Not that it's doing much good, but why does it need it to begin with?


----------



## Cow (Jan 16, 2008)

I think you're looking at it backwards, it seems to me they're using the riser to stabilize the package unit stand.

EDIT:

Looking at it again, I can't tell. You may be right.


----------



## 3xdad (Jan 25, 2011)

Someth'n seems fishy here. Where's the drop and what's up with the new roof?


----------



## A Little Short (Nov 11, 2010)

3xdad said:


> Someth'n seems fishy here. Where's the drop and what's up with the new roof?



That was my thoughts!

Where is the service wires?

Looks like they haven't shingled around the mast yet.

Edit:
Here's a thought. Maybe this mast needs guying and they haven't done that yet. Gonna mount the guys then put on the rest of the roof? Tie down is just holding it until it is guyed?


----------



## Azspark (Jan 24, 2014)

We moved the panel, I cut it and it dropped a few inches.


----------



## A Little Short (Nov 11, 2010)

Azspark said:


> We moved the panel, I cut it and it dropped a few inches.

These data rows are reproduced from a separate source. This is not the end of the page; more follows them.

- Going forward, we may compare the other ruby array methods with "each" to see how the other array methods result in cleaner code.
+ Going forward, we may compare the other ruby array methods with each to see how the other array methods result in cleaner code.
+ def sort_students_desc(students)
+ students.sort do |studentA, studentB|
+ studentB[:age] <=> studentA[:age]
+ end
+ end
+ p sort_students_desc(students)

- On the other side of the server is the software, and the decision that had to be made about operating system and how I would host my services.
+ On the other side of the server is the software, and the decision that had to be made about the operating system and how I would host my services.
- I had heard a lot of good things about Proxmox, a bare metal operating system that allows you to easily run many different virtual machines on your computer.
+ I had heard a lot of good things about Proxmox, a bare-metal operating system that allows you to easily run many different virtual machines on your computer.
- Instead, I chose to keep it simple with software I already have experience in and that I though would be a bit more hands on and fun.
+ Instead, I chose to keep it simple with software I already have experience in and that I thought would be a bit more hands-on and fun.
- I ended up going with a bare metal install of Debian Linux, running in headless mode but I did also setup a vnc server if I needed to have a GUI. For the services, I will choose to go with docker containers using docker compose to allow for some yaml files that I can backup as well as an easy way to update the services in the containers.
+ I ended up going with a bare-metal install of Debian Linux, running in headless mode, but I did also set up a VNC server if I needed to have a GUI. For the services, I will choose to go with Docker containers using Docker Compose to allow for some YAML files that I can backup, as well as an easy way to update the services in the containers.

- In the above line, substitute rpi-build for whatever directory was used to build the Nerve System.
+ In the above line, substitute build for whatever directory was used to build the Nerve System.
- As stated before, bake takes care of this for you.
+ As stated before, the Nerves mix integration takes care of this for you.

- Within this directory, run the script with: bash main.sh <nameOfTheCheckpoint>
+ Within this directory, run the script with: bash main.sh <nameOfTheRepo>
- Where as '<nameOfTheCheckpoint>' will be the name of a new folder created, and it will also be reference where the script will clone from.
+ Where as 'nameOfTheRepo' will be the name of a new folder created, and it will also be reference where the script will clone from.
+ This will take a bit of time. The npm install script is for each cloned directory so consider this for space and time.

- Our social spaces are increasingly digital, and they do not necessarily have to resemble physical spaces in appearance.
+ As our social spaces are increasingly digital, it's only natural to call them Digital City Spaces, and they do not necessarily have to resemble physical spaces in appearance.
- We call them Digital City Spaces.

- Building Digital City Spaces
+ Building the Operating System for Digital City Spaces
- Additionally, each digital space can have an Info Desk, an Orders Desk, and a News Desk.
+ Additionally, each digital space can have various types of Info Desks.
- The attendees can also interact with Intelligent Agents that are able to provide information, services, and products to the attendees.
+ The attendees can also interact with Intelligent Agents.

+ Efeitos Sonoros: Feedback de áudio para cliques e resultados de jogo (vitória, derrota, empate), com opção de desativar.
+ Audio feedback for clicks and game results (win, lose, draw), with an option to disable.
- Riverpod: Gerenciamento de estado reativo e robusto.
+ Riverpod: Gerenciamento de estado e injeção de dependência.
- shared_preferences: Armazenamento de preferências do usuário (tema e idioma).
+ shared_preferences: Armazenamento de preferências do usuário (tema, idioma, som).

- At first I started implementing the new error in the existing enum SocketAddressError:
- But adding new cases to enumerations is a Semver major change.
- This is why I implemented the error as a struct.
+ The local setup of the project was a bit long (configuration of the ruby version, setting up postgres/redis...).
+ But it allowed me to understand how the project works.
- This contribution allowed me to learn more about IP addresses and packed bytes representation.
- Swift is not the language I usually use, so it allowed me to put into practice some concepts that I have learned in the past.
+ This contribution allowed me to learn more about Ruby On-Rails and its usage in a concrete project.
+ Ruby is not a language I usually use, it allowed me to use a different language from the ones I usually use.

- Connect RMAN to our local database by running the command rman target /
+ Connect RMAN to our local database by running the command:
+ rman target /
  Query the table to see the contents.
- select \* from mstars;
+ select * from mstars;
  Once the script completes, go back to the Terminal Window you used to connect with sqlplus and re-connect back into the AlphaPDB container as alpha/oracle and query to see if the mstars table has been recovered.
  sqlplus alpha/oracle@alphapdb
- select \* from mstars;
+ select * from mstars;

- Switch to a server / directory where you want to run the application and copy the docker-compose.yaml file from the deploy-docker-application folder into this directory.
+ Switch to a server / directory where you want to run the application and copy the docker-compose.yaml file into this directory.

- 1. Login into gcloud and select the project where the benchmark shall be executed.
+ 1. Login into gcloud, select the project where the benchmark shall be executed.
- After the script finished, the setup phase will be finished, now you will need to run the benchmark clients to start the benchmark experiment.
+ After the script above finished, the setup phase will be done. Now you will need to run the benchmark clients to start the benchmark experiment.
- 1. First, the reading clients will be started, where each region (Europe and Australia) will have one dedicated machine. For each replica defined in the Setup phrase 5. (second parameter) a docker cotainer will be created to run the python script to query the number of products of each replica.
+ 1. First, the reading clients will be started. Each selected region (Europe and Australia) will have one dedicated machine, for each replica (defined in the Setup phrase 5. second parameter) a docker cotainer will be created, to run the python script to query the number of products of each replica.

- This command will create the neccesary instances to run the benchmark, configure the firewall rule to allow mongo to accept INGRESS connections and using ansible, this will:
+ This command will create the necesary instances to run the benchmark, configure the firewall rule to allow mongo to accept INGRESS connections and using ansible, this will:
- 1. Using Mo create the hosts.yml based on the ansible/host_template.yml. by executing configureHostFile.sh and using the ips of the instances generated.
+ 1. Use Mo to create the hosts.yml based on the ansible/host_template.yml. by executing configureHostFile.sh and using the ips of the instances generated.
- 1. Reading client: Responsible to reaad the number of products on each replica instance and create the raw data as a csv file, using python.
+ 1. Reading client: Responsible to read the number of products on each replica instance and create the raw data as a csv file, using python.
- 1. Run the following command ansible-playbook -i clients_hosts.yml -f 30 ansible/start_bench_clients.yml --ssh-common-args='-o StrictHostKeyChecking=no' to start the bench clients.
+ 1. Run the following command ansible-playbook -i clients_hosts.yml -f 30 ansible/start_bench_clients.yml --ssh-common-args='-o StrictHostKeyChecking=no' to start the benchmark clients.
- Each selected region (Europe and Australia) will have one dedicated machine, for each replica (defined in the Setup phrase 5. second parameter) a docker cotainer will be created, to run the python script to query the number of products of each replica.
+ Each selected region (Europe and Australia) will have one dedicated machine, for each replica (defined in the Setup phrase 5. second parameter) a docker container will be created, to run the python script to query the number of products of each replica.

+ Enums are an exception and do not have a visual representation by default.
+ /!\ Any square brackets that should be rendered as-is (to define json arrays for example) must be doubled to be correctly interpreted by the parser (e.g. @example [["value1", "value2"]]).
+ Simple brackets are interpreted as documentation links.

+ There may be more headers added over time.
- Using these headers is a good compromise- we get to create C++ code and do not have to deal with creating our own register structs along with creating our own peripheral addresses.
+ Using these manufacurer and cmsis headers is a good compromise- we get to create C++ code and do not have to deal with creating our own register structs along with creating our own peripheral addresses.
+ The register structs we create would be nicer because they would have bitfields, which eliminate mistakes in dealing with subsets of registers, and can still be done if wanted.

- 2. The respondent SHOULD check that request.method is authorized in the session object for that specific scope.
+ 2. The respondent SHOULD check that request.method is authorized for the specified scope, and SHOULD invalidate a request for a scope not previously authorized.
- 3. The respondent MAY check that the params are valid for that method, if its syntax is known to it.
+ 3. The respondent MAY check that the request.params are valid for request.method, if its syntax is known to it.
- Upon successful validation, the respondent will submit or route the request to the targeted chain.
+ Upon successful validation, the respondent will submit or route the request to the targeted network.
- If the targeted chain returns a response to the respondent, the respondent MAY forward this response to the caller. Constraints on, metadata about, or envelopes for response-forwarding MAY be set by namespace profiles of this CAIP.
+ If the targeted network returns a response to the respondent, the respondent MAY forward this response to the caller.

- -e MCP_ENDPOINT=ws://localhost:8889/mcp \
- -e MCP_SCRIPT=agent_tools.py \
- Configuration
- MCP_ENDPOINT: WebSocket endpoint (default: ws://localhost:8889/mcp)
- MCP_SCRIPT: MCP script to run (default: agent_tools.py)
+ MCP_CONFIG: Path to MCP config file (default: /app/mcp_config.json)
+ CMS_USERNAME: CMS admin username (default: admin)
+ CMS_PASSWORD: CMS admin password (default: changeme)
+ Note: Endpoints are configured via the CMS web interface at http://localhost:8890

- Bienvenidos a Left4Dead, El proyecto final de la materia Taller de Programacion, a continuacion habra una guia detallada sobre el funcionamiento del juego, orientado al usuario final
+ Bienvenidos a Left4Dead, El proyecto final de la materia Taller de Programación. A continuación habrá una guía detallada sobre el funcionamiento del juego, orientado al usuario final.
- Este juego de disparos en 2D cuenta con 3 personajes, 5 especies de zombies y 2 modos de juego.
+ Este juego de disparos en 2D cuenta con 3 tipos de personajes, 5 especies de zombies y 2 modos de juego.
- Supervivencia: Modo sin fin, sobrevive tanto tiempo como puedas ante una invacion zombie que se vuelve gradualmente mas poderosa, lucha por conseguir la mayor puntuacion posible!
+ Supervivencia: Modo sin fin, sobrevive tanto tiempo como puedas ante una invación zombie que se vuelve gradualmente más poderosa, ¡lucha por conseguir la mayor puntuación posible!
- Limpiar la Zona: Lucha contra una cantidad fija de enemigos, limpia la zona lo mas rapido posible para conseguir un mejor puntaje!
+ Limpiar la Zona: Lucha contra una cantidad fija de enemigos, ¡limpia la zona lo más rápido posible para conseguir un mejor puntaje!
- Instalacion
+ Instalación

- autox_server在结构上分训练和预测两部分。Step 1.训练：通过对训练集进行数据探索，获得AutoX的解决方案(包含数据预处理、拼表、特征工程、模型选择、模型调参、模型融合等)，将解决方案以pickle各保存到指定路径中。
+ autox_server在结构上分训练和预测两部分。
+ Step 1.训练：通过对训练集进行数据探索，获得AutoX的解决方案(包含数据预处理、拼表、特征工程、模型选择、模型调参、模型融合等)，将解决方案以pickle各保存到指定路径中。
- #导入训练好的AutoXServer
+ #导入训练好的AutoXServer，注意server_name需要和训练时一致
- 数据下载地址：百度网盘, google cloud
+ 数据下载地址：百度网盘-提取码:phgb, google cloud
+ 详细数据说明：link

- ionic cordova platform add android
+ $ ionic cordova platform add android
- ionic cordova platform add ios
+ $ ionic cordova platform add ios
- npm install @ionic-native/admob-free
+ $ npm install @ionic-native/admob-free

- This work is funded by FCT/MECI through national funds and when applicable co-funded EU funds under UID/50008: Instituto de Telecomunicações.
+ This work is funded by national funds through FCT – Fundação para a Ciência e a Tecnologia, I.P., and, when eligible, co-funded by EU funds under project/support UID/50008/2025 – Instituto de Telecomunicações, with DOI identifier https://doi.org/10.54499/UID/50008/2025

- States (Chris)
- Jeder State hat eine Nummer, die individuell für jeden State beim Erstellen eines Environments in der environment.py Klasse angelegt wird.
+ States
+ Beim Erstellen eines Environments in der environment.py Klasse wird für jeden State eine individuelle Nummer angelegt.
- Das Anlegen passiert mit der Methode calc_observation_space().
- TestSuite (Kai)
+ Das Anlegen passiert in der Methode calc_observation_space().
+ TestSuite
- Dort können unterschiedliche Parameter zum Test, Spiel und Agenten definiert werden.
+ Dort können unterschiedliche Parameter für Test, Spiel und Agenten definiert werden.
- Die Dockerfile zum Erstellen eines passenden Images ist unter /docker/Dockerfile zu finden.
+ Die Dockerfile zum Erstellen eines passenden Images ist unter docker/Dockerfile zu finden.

So you're the "crazy people" you mentioned in your OP?:laughing:


----------



## LARMGUY (Aug 22, 2010)

A Little Short said:


> [
> Looks like they haven't shingled around the mast yet./quote]
> 
> Huh? Guy's never seen rolled roofing?


----------



## Azspark (Jan 24, 2014)

New spot


----------



## A Little Short (Nov 11, 2010)

Azspark said:


> View attachment 36952
> 
> 
> New spot


You trying to do a fall test on your drill/impact?:whistling2:

Why are you being so vague in your posts?
First you show a picture leading us to believe you just happened upon it.
Then you come back and say it was you because you're moving the service.:blink:

You're right....there are "crazy people in Az!:laughing:


----------



## TOOL_5150 (Aug 27, 2007)

A Little Short said:


> You trying to do a fall test on your drill/impact?:whistling2:
> 
> Why are you being so vague in your posts?
> First you show a picture leading us to believe you just happened upon it.
> ...


I know they will survive from a 12' drop. they will also survive a few anger inspired tosses across a concrete room...


----------



## Azspark (Jan 24, 2014)

A Little Short said:


> You trying to do a fall test on your drill/impact?:whistling2: Why are you being so vague in your posts? First you show a picture leading us to believe you just happened upon it. Then you come back and say it was you because you're moving the service.:blink: You're right....there are "crazy people in Az!:laughing:




I am relatively short because I am new to the trade and don't want to shoot myself in the foot. It's a remodel we had to move the old panel for the house changes. I will increase my explanations on post thank you for feedback.


----------